Roberto Carlos sarılmış, güreşmiş, Keita'da yumruğu basmış. Ne zafer. "Öyle tahrik edersen olacağı bu" cümleleri, esasında Fenerbahçe'ye karşı fiziksel şiddetle dahi olsa bir güç gösterebilmekten yaşadıkları derin hazzı ortaya koyuyorlar. En sonunda vurdular. Bir Fenerbahçeli yıkıldı. İçlerindeki hınç, ezilmişlik, öfke ve baskı en sonunda patladı ve bir iz bıraktı. Allahım Keita'yı öve öve bitirilemiyor, sanırsın bir futbolcu değil, yeşil sahalarda Aslan Yürekli Richard'a karşı savaşan bir Müslüman, Fransa'da Nazilere karşı direnişi başlatan bir komünist, İnönü meydan muharebesinin mağrur albayı!

Geçen sene Nisan ayında Ali Sami Yen stadında bugün Kadıköyde olan her şey oldu.
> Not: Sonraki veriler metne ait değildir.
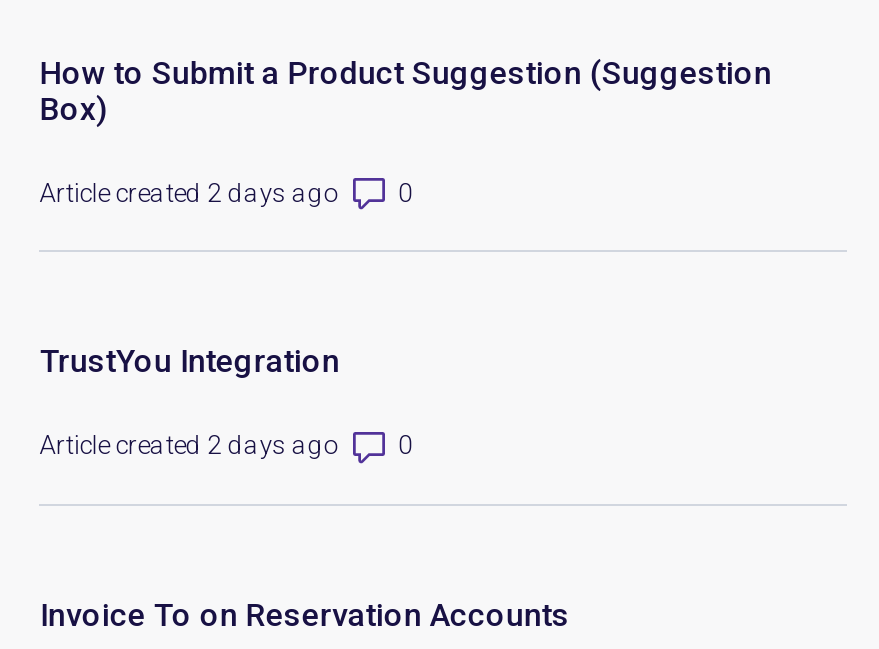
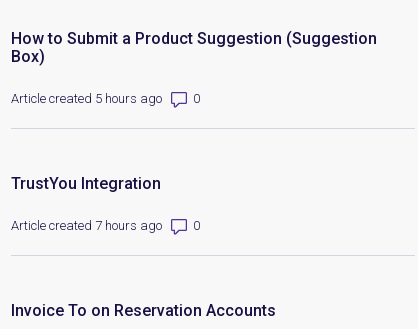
[40,177,336,207] Article created 2 days ago -> [11,91,162,106] Article created 5 hours ago
[40,430,336,460] Article created 2 days ago -> [11,218,162,233] Article created 7 hours ago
O zaman Lugano Emre Aşık'ın tahriği sebebiyle boğazına yapıştığında Galatasaraylılar kendisini bir lanet figürüne çevirmişlerdi. Psikopattı. Dengesiz, çirkef, aşağılık biriydi. Sabri'nin bütün bir maç boyu yaptıklarının, her pozisyonda hakemin üstüne yürümesinin, Emre'ye saldırışının filan bahse değer bir tarafı yoktu. Taraftarın tuttuğu lazeri bu blogda eleştirdiğimizde biri çıkıp "onlar da lazer değil canas esasında değil mi" diyerek bize güya laf sokuyordu. Fenerbahçeliler lazer tuttuğunda bu elbette kabul edilemez bir barbarlık oldu. Tabi bu kadar değil. Bu kadar değil. Geçen maç tercümanımızın kafası sahaya atılan maddeler sebebiyle yarılıyordu, kimse bahse değer görmedi. Sahaya tribünden yapılan müdahaleler elbette hoş karşılandı. Onlar "Galatasaraylıydı" Dolayısıyla denklem de şöyle kurulmalıydı, Keita yumruk atarsa aziz, lugano boğaz sıkarsa psikopat, Galatasaraylılar lazer tutarsa "nolcak" Fenerliler tutarsa "çirkeflik", sahaya Galatasaraylılar su atarsa "hahaha ne yaratıcı" Fenerliler atarsa "olacak şey değil", Tercümanın kafası yarılırsa bahse değmez ama, amasını zaten herkes biliyor.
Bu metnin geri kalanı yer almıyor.